In 2011, the ICCL was awarded a contract by Which? to consider reforms of the EU Data Protection Directive and its impact on consumer protection.
We continue to publish widely in journals, book contributions and books.
Members of the ICCL are also involved in the production of journals in our area of specialism. Julia Hörnle (Managing Editor) and Christopher Millard (General Editor) are involved with the International Journal and Law and Information Technology (OUP); while David Goldberg, Gavin Sutter and Ian Walden are on the Advisory Panel for Communications Law (Bloomsbury Professional).

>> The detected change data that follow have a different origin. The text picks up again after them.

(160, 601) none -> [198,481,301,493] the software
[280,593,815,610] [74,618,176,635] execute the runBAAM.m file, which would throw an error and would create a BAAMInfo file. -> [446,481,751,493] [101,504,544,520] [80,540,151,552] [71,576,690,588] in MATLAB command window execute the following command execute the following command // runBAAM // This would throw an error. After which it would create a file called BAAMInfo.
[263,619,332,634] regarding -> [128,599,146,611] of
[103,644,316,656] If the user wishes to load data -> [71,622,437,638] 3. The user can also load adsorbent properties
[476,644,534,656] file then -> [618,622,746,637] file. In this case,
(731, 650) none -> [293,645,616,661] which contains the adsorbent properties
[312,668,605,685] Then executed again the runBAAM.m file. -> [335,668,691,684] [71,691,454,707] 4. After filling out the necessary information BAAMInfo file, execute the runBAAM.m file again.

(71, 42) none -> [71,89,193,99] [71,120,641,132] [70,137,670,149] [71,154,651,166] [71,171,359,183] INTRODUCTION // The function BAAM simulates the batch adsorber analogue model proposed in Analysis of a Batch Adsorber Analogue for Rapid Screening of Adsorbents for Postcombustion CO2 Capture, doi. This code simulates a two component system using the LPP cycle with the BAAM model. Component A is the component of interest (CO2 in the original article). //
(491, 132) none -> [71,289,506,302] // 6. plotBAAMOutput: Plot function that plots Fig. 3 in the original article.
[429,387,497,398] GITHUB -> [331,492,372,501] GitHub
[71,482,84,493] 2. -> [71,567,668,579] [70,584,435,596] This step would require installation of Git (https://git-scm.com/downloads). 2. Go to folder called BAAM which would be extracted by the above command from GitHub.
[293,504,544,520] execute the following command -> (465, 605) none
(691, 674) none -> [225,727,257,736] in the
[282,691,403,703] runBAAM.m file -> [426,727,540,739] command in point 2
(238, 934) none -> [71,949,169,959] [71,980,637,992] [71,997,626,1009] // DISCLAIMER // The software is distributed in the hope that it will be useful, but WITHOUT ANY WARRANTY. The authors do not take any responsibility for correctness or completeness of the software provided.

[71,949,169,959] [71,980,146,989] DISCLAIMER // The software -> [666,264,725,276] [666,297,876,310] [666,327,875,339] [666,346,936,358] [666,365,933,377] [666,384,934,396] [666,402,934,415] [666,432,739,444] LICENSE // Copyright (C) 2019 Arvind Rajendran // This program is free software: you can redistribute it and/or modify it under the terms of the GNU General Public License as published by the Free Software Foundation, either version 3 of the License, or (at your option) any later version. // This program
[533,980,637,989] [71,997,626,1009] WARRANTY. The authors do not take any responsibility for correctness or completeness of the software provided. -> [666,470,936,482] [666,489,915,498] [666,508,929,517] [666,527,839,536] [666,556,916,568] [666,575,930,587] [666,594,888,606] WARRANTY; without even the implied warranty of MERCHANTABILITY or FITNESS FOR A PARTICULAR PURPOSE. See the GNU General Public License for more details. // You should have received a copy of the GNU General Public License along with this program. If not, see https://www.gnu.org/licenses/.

Members of the ICCL has also been involved in law reform initiatives in a number of individual states, i.e. Cambodia (Walden), Lao PDR (Walden), Bahrain (Walden) and China (Flanagan, Hörnle).
Julia Hörnle has been invited by the EU-China Information Society Project to act as expert advising the Chinese government on the UK/EU approach to Internet law & regulation (managed four projects in 2007-2009: online arbitration, spam, virtual worlds & virtual law and consumer protection in e-commerce). She was also invited as expert to the ‘Internet Summit’ Round Table organised by Minister Gareth Thomas MP (January 2008) to advise on consumer protection and e-commerce policy.
Gavin Sutter is a member of the executive board of BILETA (British & Irish Law, Education & Technology Association) and is currently vice-chair.
Ian Walden was appointed to the Press Complaints Commission in December 2009, having previously served as an independent non-executive board member and trustee of the Internet Watch Foundation, from 2004-2009.
In January 2010, Ian Walden was appointed by the Government to the Executive Board of the UK Council for Child Internet Safety and Board Champion for Self-regulation.